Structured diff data

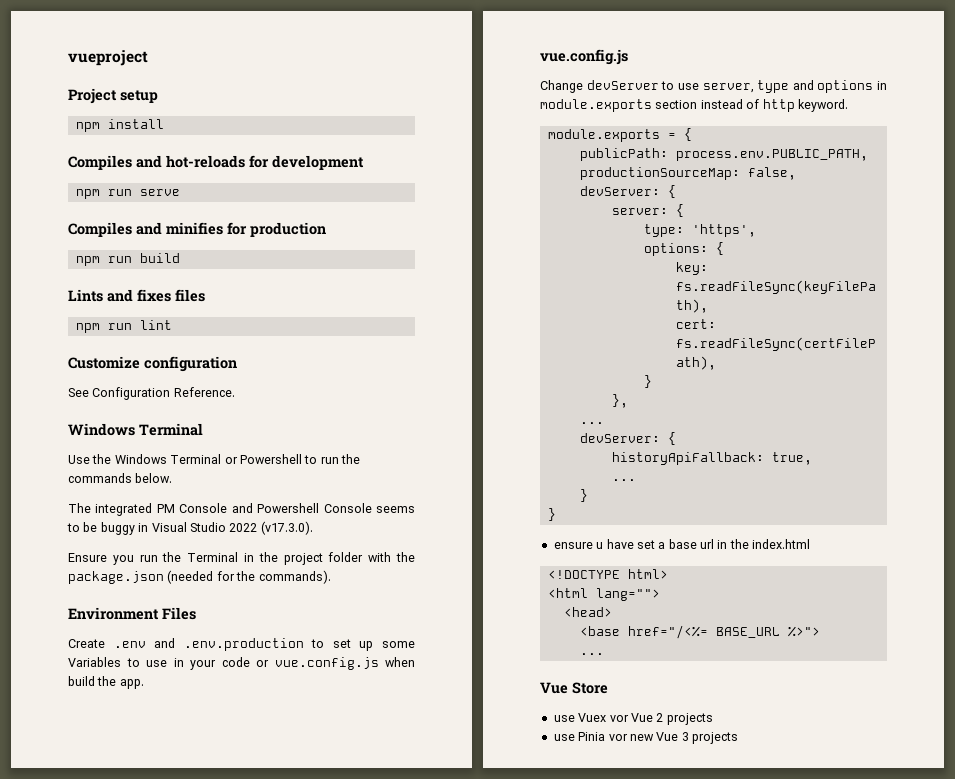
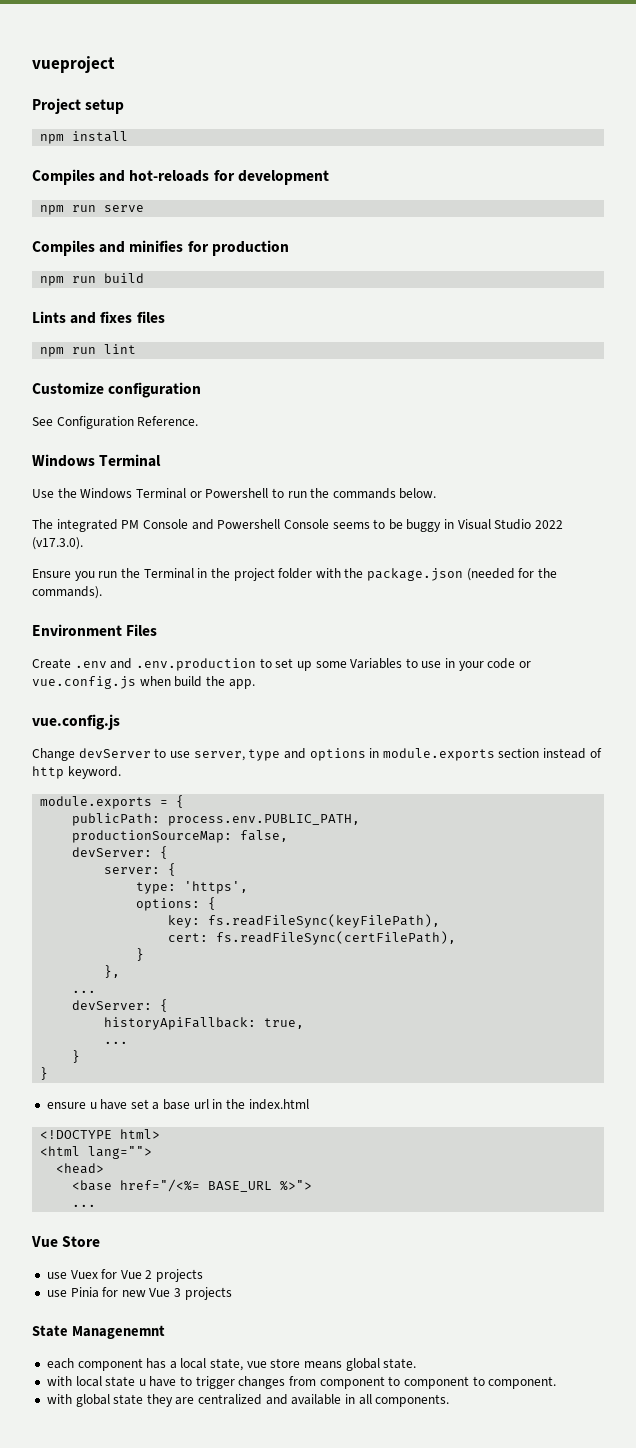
- use Vuex vor Vue 2 projects
+ use Vuex for Vue 2 projects
- use Pinia vor new Vue 3 projects
+ use Pinia for new Vue 3 projects
+ State Managenemnt
+ each component has a local state, vue store means global state.
+ with local state u have to trigger changes from component to component to component.
+ with global state they are centralized and available in all components.

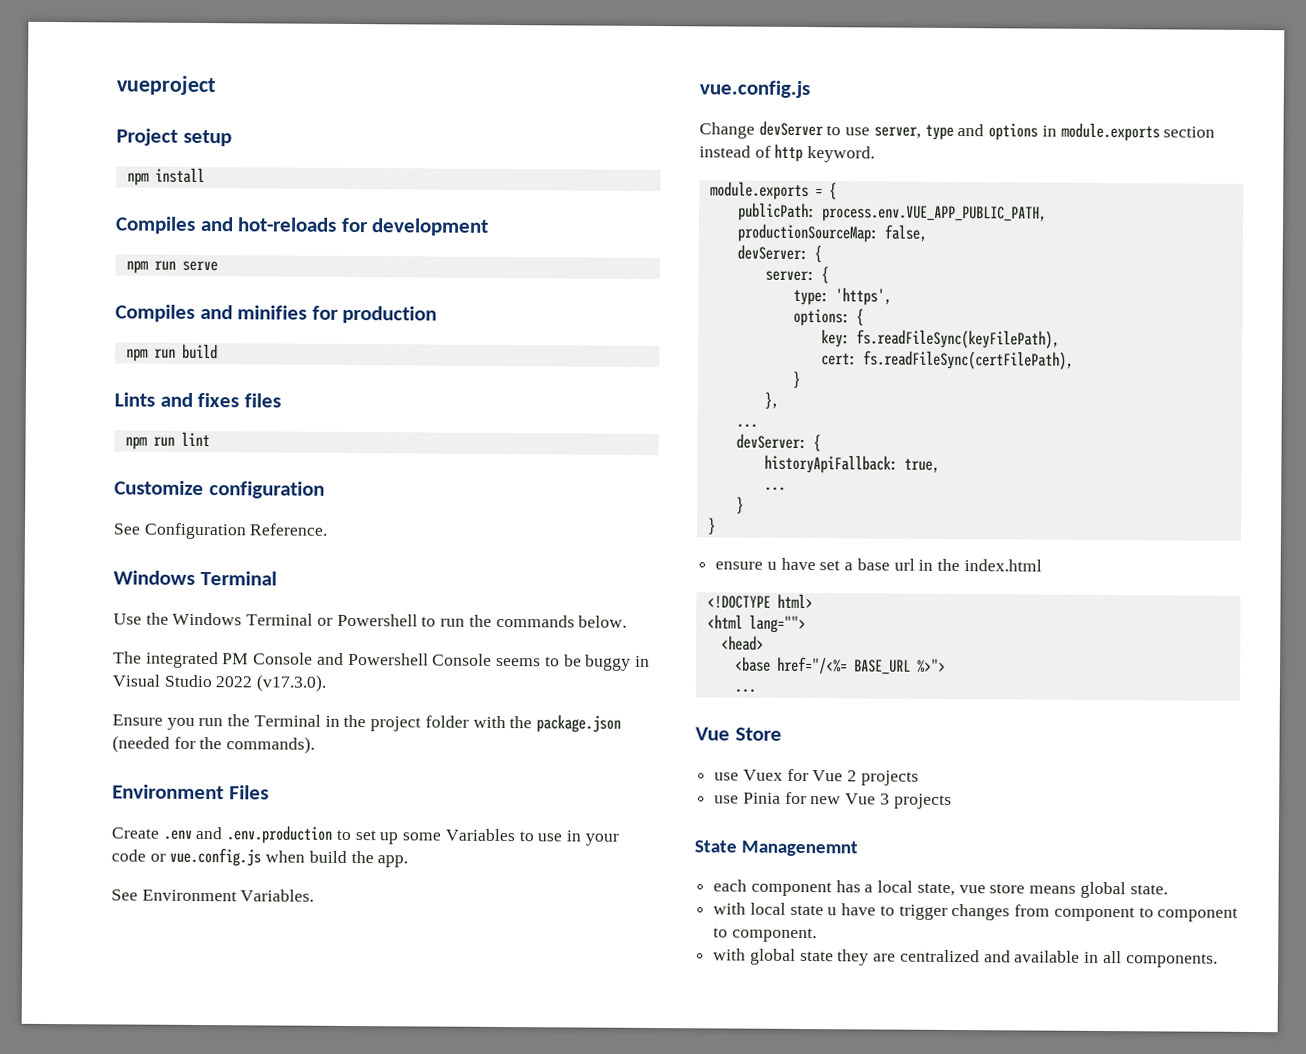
+ See Environment Variables.
- publicPath: process.env.PUBLIC_PATH,
+ publicPath: process.env.VUE_APP_PUBLIC_PATH,

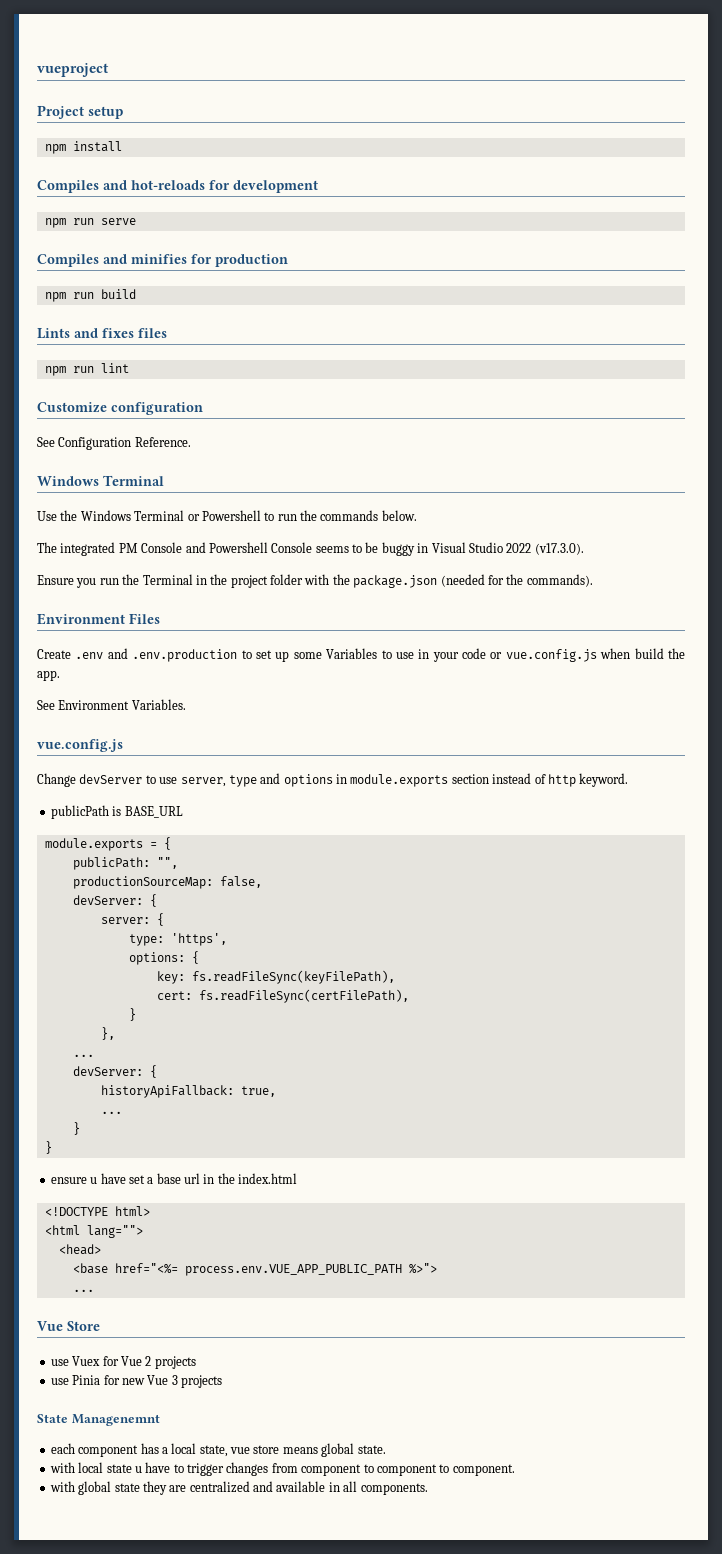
+ publicPath is BASE_URL
- publicPath: process.env.VUE_APP_PUBLIC_PATH,
+ publicPath: "",
- <base href="/<%= BASE_URL %>">
+ <base href="<%= process.env.VUE_APP_PUBLIC_PATH %>">

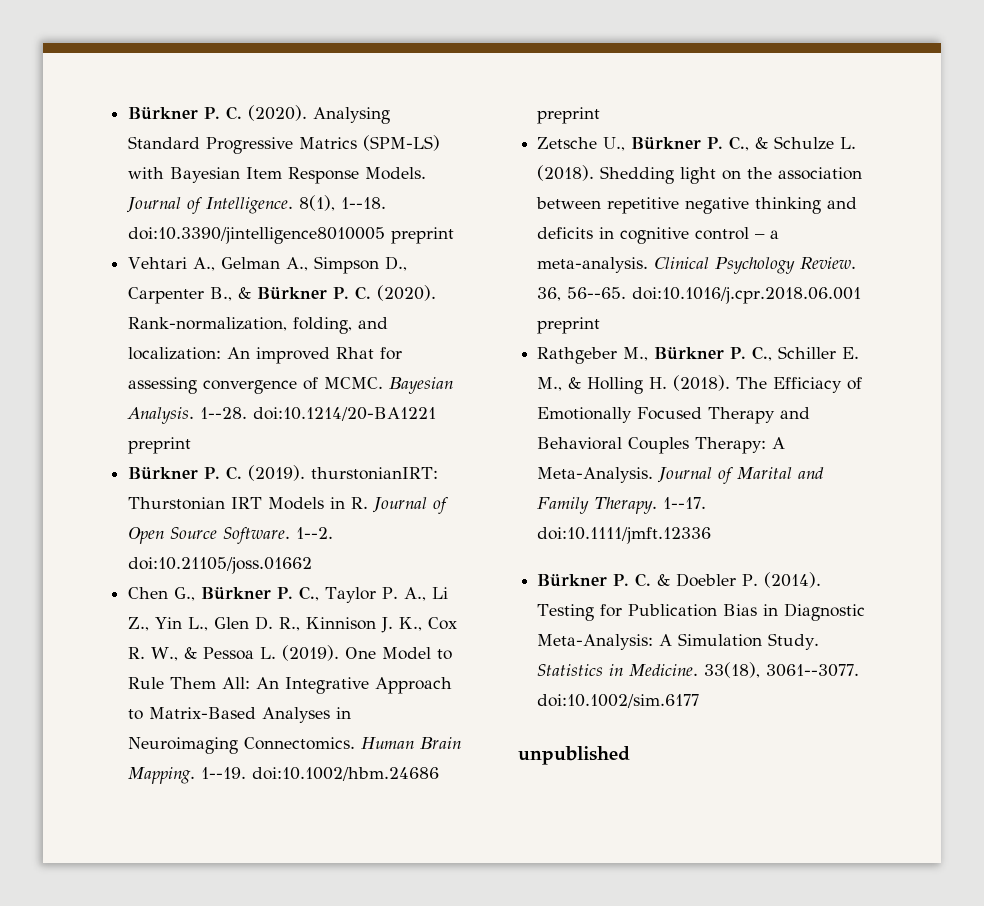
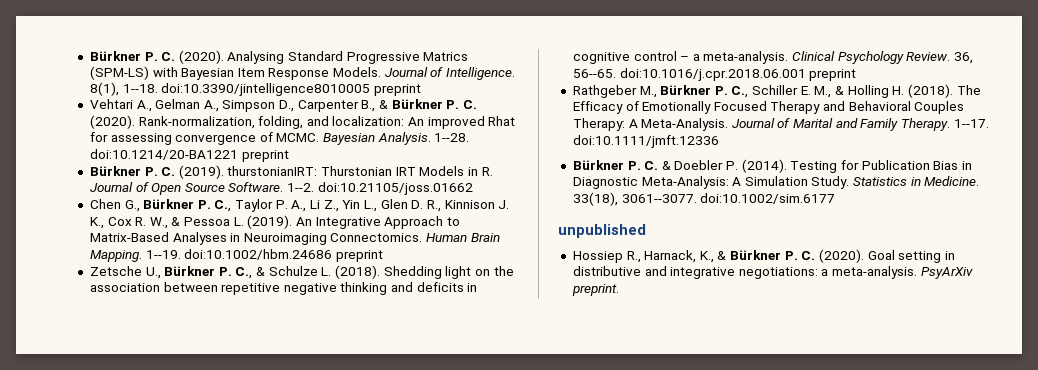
- One Model to Rule Them All: An Integrative Approach to Matrix-Based Analyses in Neuroimaging Connectomics.
+ An Integrative Approach to Matrix-Based Analyses in Neuroimaging Connectomics.
- The Efficiacy of Emotionally Focused Therapy and Behavioral Couples Therapy: A Meta-Analysis.
+ The Efficacy of Emotionally Focused Therapy and Behavioral Couples Therapy: A Meta-Analysis.
+ Hossiep R., Harnack, K., & Bürkner P. C. (2020). Goal setting in distributive and integrative negotiations: a meta-analysis. PsyArXiv preprint.

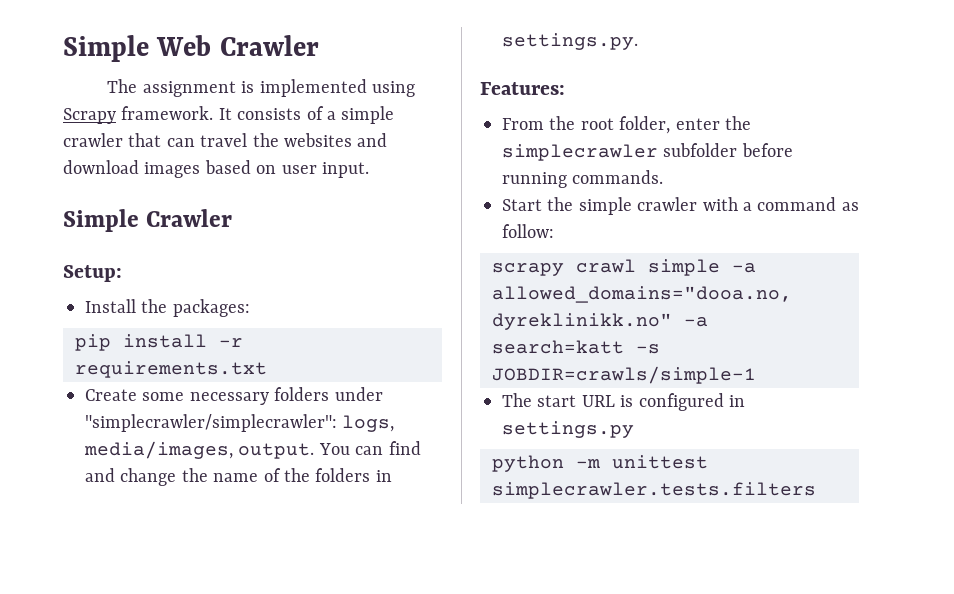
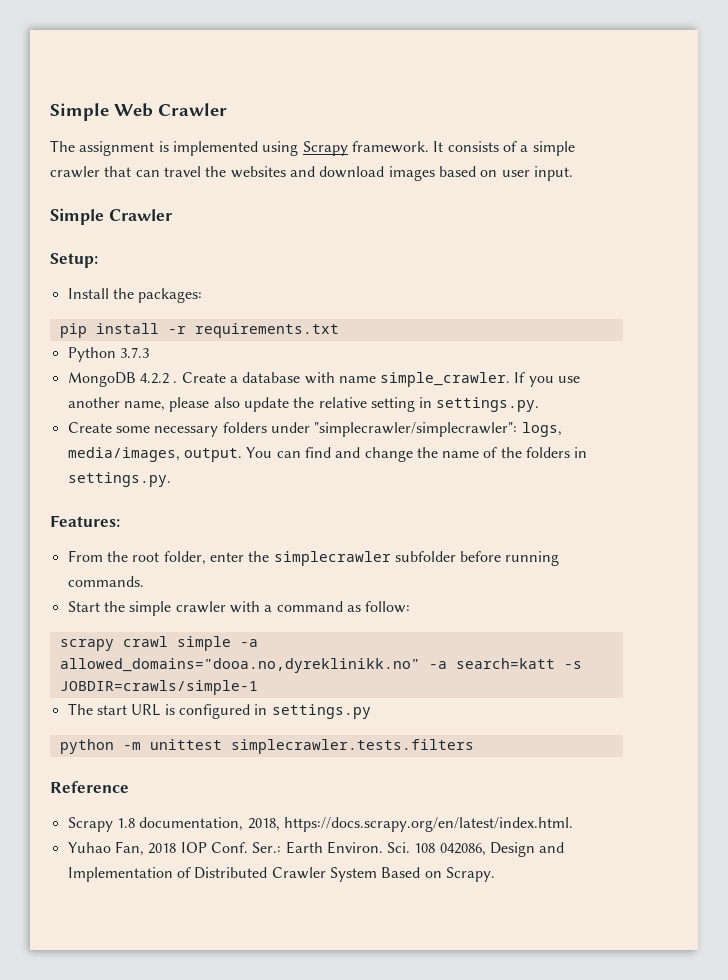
+ Python 3.7.3
+ MongoDB 4.2.2 . Create a database with name simple_crawler. If you use another name, please also update the relative setting in settings.py.
+ Reference
+ Scrapy 1.8 documentation, 2018, https://docs.scrapy.org/en/latest/index.html.
+ Yuhao Fan, 2018 IOP Conf. Ser.: Earth Environ. Sci. 108 042086, Design and Implementation of Distributed Crawler System Based on Scrapy.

What to do: No picture is to appear in the copy; every entry above is otherwise to be printed verbatim.

Answer to this task:
- use Vuex vor Vue 2 projects
+ use Vuex for Vue 2 projects
- use Pinia vor new Vue 3 projects
+ use Pinia for new Vue 3 projects
+ State Managenemnt
+ each component has a local state, vue store means global state.
+ with local state u have to trigger changes from component to component to component.
+ with global state they are centralized and available in all components.

+ See Environment Variables.
- publicPath: process.env.PUBLIC_PATH,
+ publicPath: process.env.VUE_APP_PUBLIC_PATH,

+ publicPath is BASE_URL
- publicPath: process.env.VUE_APP_PUBLIC_PATH,
+ publicPath: "",
- <base href="/<%= BASE_URL %>">
+ <base href="<%= process.env.VUE_APP_PUBLIC_PATH %>">

- One Model to Rule Them All: An Integrative Approach to Matrix-Based Analyses in Neuroimaging Connectomics.
+ An Integrative Approach to Matrix-Based Analyses in Neuroimaging Connectomics.
- The Efficiacy of Emotionally Focused Therapy and Behavioral Couples Therapy: A Meta-Analysis.
+ The Efficacy of Emotionally Focused Therapy and Behavioral Couples Therapy: A Meta-Analysis.
+ Hossiep R., Harnack, K., & Bürkner P. C. (2020). Goal setting in distributive and integrative negotiations: a meta-analysis. PsyArXiv preprint.

+ Python 3.7.3
+ MongoDB 4.2.2 . Create a database with name simple_crawler. If you use another name, please also update the relative setting in settings.py.
+ Reference
+ Scrapy 1.8 documentation, 2018, https://docs.scrapy.org/en/latest/index.html.
+ Yuhao Fan, 2018 IOP Conf. Ser.: Earth Environ. Sci. 108 042086, Design and Implementation of Distributed Crawler System Based on Scrapy.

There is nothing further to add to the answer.